Der Rückgang des Aktienmarktes wurde hauptsächlich durch die Entscheidung von Präsident Trump ausgelöst, weltweit eine 10%-ige Zolltarif zu erheben. Diese Maßnahme wurde als Reaktion auf ein Urteil des Obersten Gerichtshofs der Vereinigten Staaten getroffen, das die Zollpolitik der Trump-Regierung für rechtswidrig erklärte. Der Präsident setzte diese Politik gemäß §122 des Handelsgesetzes durch. Diese Stellungnahme führte zu erheblichen Verwirrungen auf den Märkten und hatte negative Auswirkungen auf die Aktienkurse.
Besonders bemerkenswert ist, dass im Branchenvergleich die Bereiche Gesundheitswesen und Energie relativ stabil blieben, während Nicht-Notwendigkeitskonsumgüter und Finanzdienstleistungen Schwäche zeigten. Dies deutet darauf hin, dass die Unsicherheit bezüglich der Zollpolitik die Investitionsstimmung negativ beeinflusst. Es ist auch erwähnenswert, dass Unternehmen wie Domino’s Pizza, die die Markterwartungen übertroffen haben, einen Kursanstieg verzeichneten.
Ein groß angelegter Schneesturm im Nordosten der USA führte zu Flugausfällen und stellte einen zusätzlichen negativen Faktor für die Luftfahrtaktien dar. Andererseits zeigten die wichtigsten europäischen Aktienmärkte eine relative Stabilität.

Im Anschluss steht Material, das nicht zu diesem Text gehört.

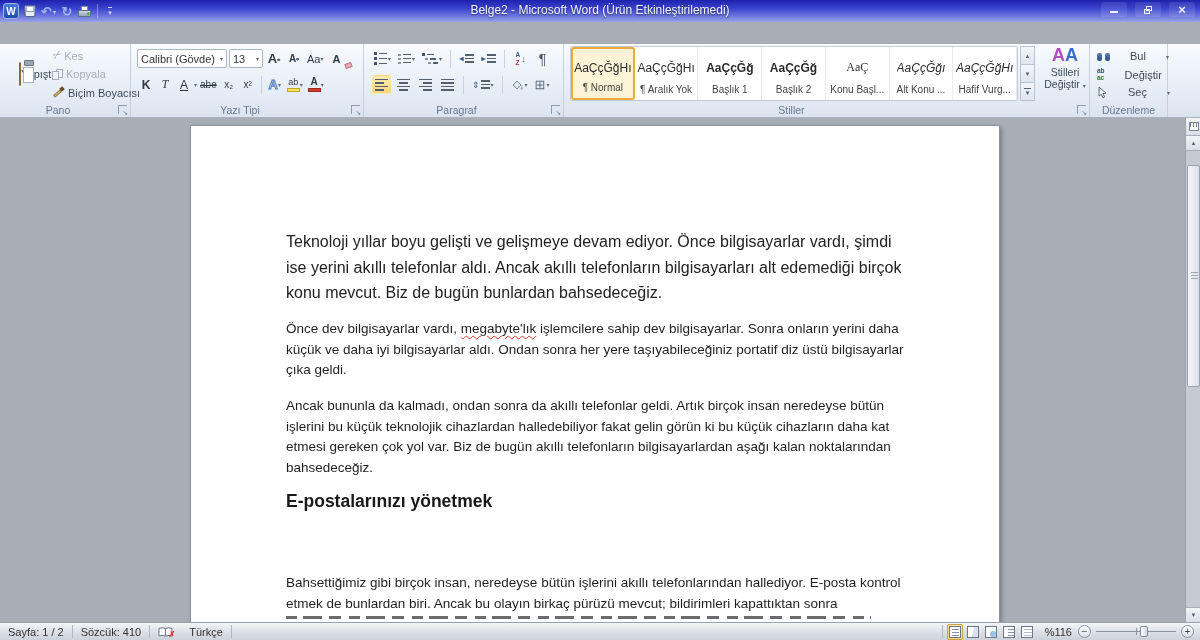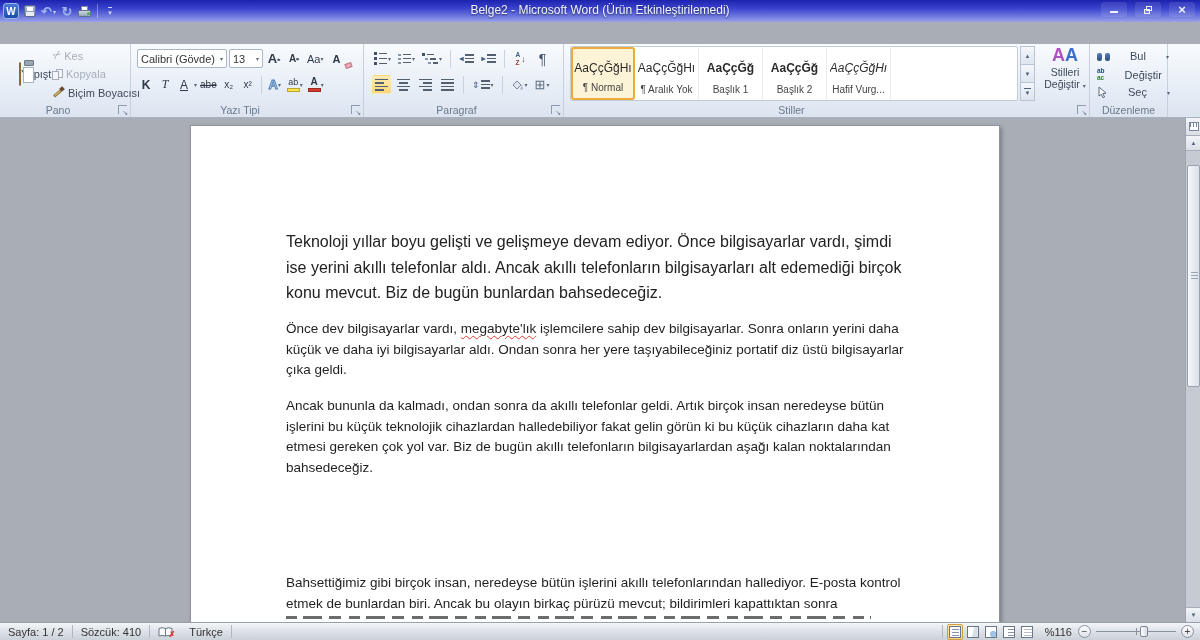--- a/index.html
+++ b/index.html
@@ -526,20 +526,28 @@
         </div>
         <div class="card">
           <span class="prev pv-h1">AaÇçĞğ</span>
             <span class="nm">Başlık 1</span>
         </div>
         <div class="card">
           <span class="prev pv-h2">AaÇçĞğ</span>
             <span class="nm">Başlık 2</span>
         </div>
         <div class="card">
+          <span class="prev pv-title">AaÇ</span>
+            <span class="nm">Konu Başl...</span>
+        </div>
+        <div class="card">
+          <span class="prev pv-sub">AaÇçĞğı</span>
+            <span class="nm">Alt Konu ...</span>
+        </div>
+        <div class="card">
           <span class="prev pv-emph">AaÇçĞğHı</span>
             <span class="nm">Hafif Vurg...</span>
         </div>
       </div>
       <div class="gal-scroll">
         <span class="gbtn">▲</span>
         <span class="gbtn">▼</span>
         <span class="gbtn gmore"><i></i>▼</span>
       </div>
       <div class="chstyles">
@@ -576,20 +584,21 @@
       </div>
       <div class="glabel" style="right:0">Düzenleme</div>
     </div>
   </div>
 
   <div class="docarea">
     <div class="page">
       <div class="tb doc-p1">Teknoloji yıllar boyu gelişti ve gelişmeye devam ediyor. Önce bilgisayarlar vardı, şimdi ise yerini akıllı telefonlar aldı. Ancak akıllı telefonların bilgisayarları alt edemediği birçok konu mevcut. Biz de bugün bunlardan bahsedeceğiz.</div>
       <div class="tb doc-p doc-p2"><span>Önce dev bilgisayarlar vardı, </span><span class="sp">megabyte'lık</span><span> işlemcilere sahip dev bilgisayarlar. Sonra onların yerini daha küçük ve daha iyi bilgisayarlar aldı. Ondan sonra her yere taşıyabileceğiniz portatif diz üstü bilgisayarlar çıka geldi.</span></div>
       <div class="tb doc-p doc-p3">Ancak bununla da kalmadı, ondan sonra da akıllı telefonlar geldi. Artık birçok insan neredeyse bütün işlerini bu küçük teknolojik cihazlardan halledebiliyor fakat gelin görün ki bu küçük cihazların daha kat etmesi gereken çok yol var. Biz de bugün akıllı telefonların bilgisayarlardan aşağı kalan noktalarından bahsedeceğiz.</div>
+      <div class="tb doc-h2">E-postalarınızı yönetmek</div>
       <div class="tb doc-p doc-p4">Bahsettiğimiz gibi birçok insan, neredeyse bütün işlerini akıllı telefonlarından hallediyor. E-posta kontrol etmek de bunlardan biri. Ancak bu olayın birkaç pürüzü mevcut; bildirimleri kapattıktan sonra</div>
       <div class="clipline"></div>
     </div>
 
     <div class="vscroll">
       <div class="sc-btn sc-ruler">
           <i class="ruler-ic"></i>
         </div>
       <div class="sc-btn sc-up">▲</div>
       <div class="thumb"></div>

Marktexperten bleiben wachsam gegenüber Trumps Bestreben, die Zollpolitik voranzutreiben, und gehen allgemein davon aus, dass er wahrscheinlich weiterhin in die gewünschte Richtung handeln wird. Dieser Trend dürfte auch in Zukunft bedeutende Auswirkungen auf den globalen Handel und die Wirtschaft haben.